Please transcribe every entry below exactly, without including the pictures.

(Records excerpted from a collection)
● ● ● ● ● ● ●

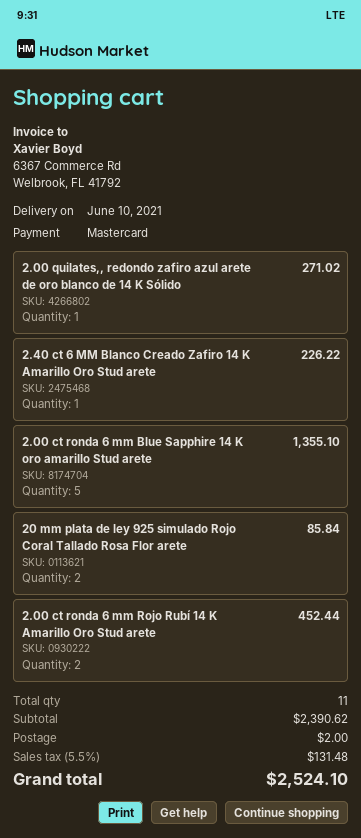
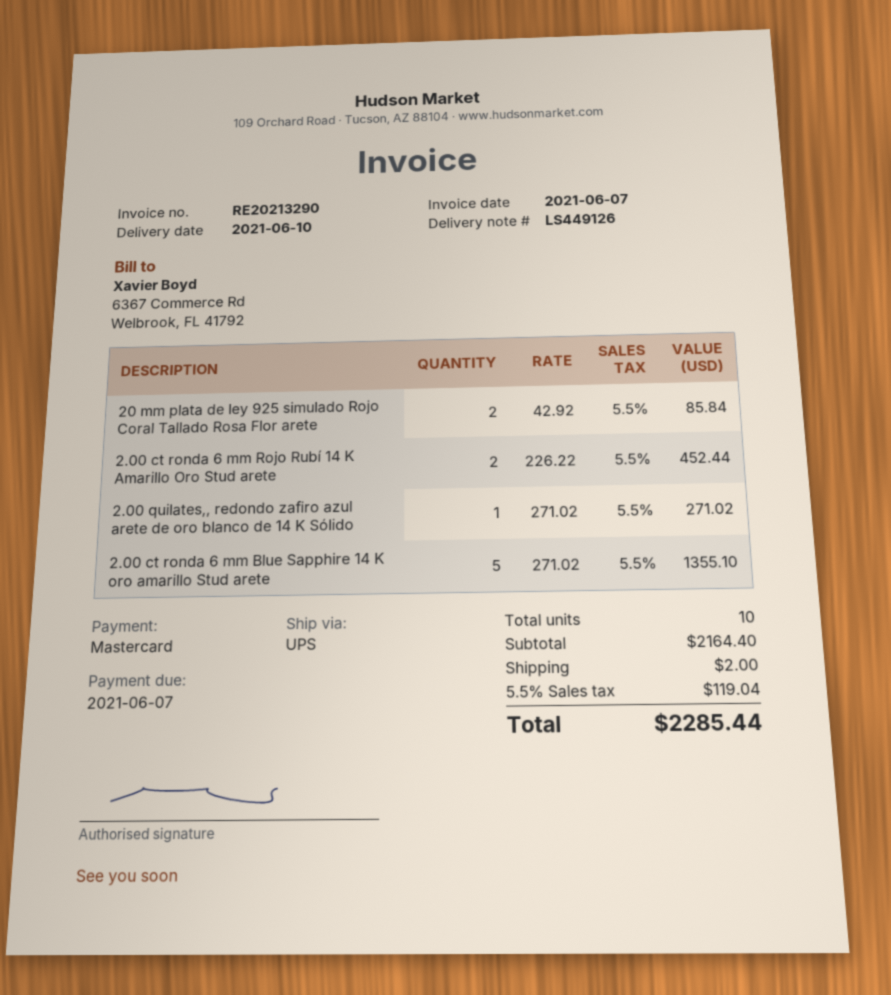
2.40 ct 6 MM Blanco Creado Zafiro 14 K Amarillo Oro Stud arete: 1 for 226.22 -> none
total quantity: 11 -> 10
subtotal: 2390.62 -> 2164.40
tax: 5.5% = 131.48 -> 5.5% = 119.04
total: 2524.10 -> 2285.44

● ● ● ● ● ● ●

● **ANSWER TO THIS TASK**:
2.40 ct 6 MM Blanco Creado Zafiro 14 K Amarillo Oro Stud arete: 1 for 226.22 -> none
total quantity: 11 -> 10
subtotal: 2390.62 -> 2164.40
tax: 5.5% = 131.48 -> 5.5% = 119.04
total: 2524.10 -> 2285.44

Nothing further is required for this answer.